Arctic Plant Responses to Climate Change: From Seed Resilience to Vegetation Monitoring

Arctic ecosystems are undergoing rapid climate warming, driving shifts in environmental conditions that directly influence plant survival, reproduction, and community composition. Understanding plant responses across biological scales—from seed physiology to landscape-level vegetation change—is critical for predicting ecosystem resilience and supporting informed conservation actions. This presentation synthesizes two complementary studies that address these challenges within the context of Arctic biodiversity.

The first study investigates seed viability and freezing tolerance in seven Arctic species—Bistorta vivipara, Cerastium arcticum, Eriophorum scheuchzeri, Oxyria digyna, Saxifraga cespitosa, Silene acaulis, and Silene uralensis—collected from Svalbard.
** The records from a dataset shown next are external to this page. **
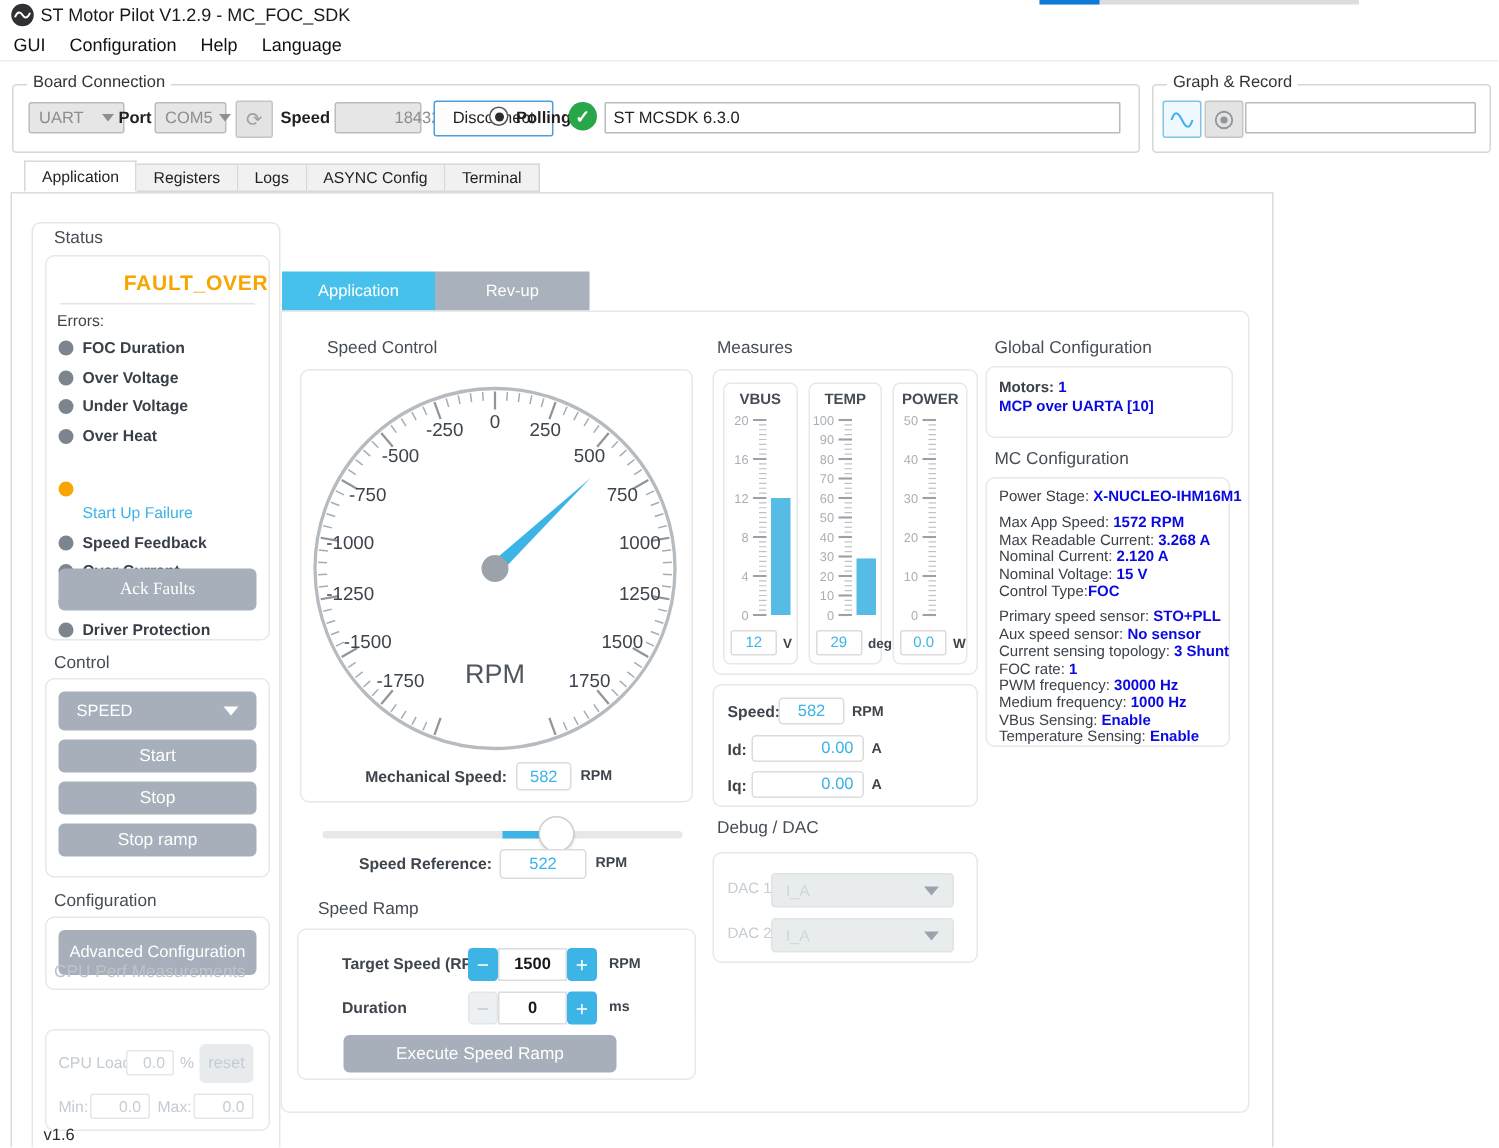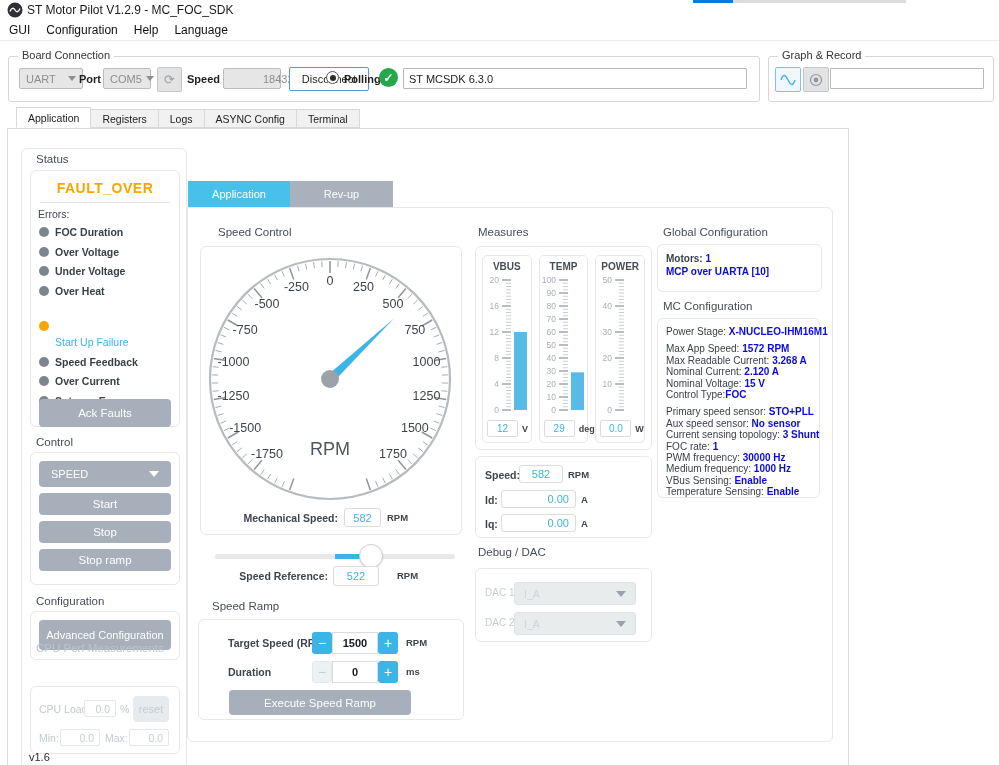--- a/index.html
+++ b/index.html
@@ -39,7 +39,7 @@
   .sec-dis{font-size:11.5px;color:#bdc4cb;}
   .btn-gray{background:#a6afba;border-radius:4px;color:#fff;display:flex;align-items:center;justify-content:center;font-size:11.5px;}
   
-  .fault-title{font-size:14px;font-weight:bold;color:#f7a600;letter-spacing:0.5px;text-align:center;}
+  .fault-title{font-size:14px;font-weight:bold;color:#f7a600;letter-spacing:0.5px;text-align:right;}
   .divline{height:1px;background:#e4e4e4;}
   .err{display:flex;align-items:center;margin-bottom:7.5px;}
   .err-dot{width:10px;height:10px;border-radius:50%;background:#7c848e;margin-right:6px;flex:none;}

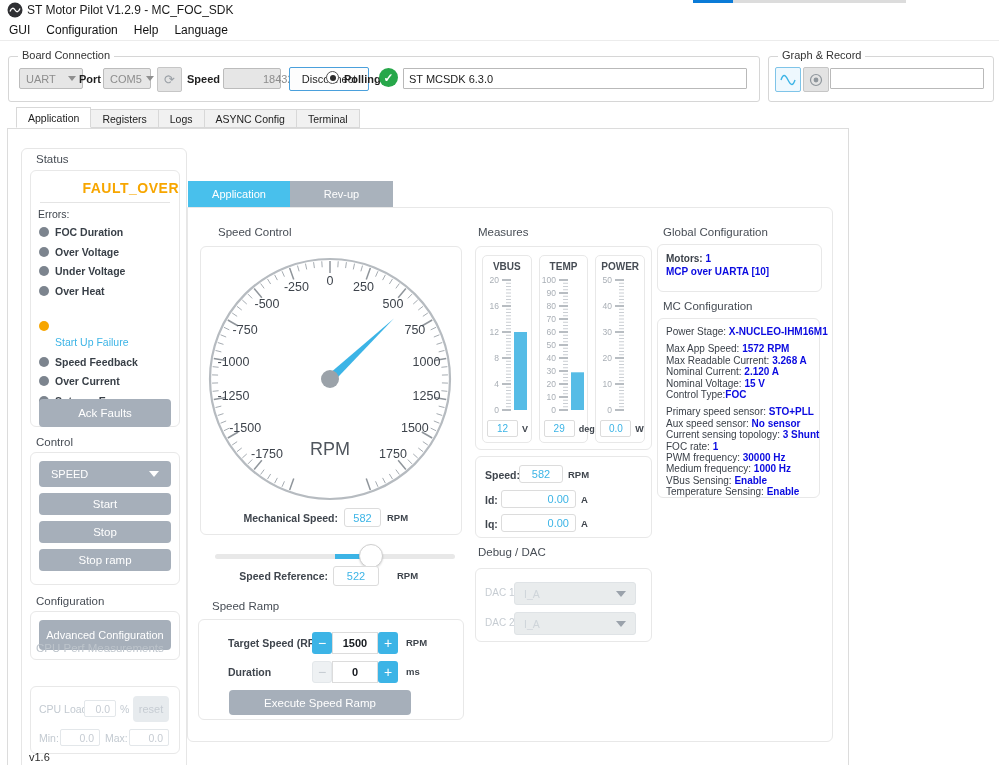--- a/index.html
+++ b/index.html
@@ -215,7 +215,7 @@
           <span class="err-label">Driver Protection</span>
         </div>
       </div>
-    <div class="btn-gray abs" style="left:8px;top:228px;width:132px;height:28px;">
+    <div class="btn-gray abs" style="left:8px;top:208px;width:132px;height:28px;font-family:Liberation Serif, serif;">
         <span>Ack Faults</span>
       </div>
   </div>

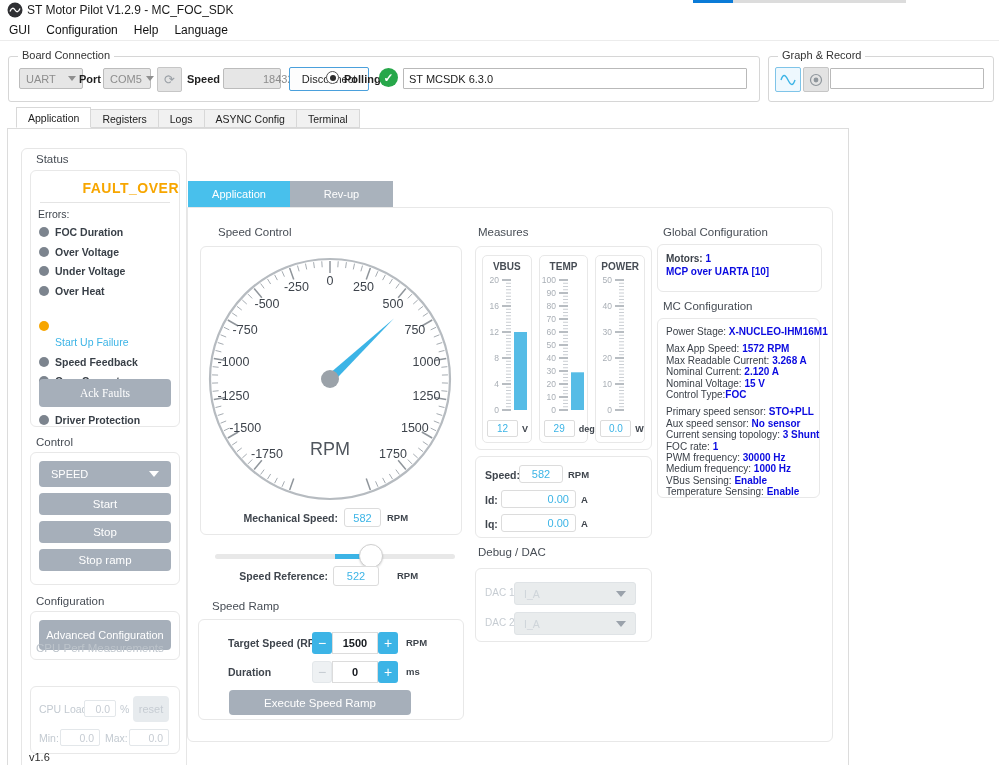--- a/index.html
+++ b/index.html
@@ -387,7 +387,7 @@
     <div class="slider-handle" id="slider-handle" style="left: 143.794px;"></div>
   </div>
   <span class="abs flabel" style="left:200px;top:570px;width:128px;text-align:right;">Speed Reference:</span>
-  <div class="abs vfield" style="left:333px;top:566px;width:46px;height:20px;box-sizing:border-box;">
+  <div class="abs vfield" style="left:333px;top:566px;width:58px;height:20px;box-sizing:border-box;">
       <span>522</span>
     </div>
   <span class="abs funit" style="left:397px;top:570px;">RPM</span>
Seeds were exposed to temperatures from −50°C to 25°C under contrasting moisture conditions simulating mid-winter and early-spring environments. Imbibed (moisture-saturated) seeds exhibited substantially higher freezing susceptibility, with lethal temperature thresholds (LT50) between −15°C and −25°C. Notably, Bistorta vivipara and Silene acaulis maintained >50% germination across all tested treatments, indicating exceptional freezing tolerance and suggesting these species may gain a competitive advantage as snow regimes shift.

The second study advances remote-sensing tools to monitor Arctic vegetation dynamics at broader spatial scales. Ground-based hyperspectral imagery from Adventdalen Valley, Svalbard, was used to classify dominant plant species and construct high-resolution spectral libraries. A one-dimensional convolutional neural network (1D-CNN) classifier achieved >98% accuracy, outperforming random forest and support vector machine approaches. The resulting spectral library provides a critical foundation for tracking vegetation change and scaling ground observations to larger Arctic landscapes. This integrated framework strengthens our capacity to link fine-scale plant traits with ecosystem-level change across rapidly warming Arctic regions.

Together, these studies demonstrate that Arctic plant responses to climate change operate through both physiological mechanisms and community-level transitions. While altered snowpack conditions can threaten seed viability, highly frost-tolerant species may be poised to expand under future climates. At the same time, advanced remote-sensing techniques offer powerful tools for detecting and interpreting vegetation shifts in real time. Integrating these approaches enhances our ability to understand, monitor, and ultimately care for Arctic biodiversity amid accelerating environmental change.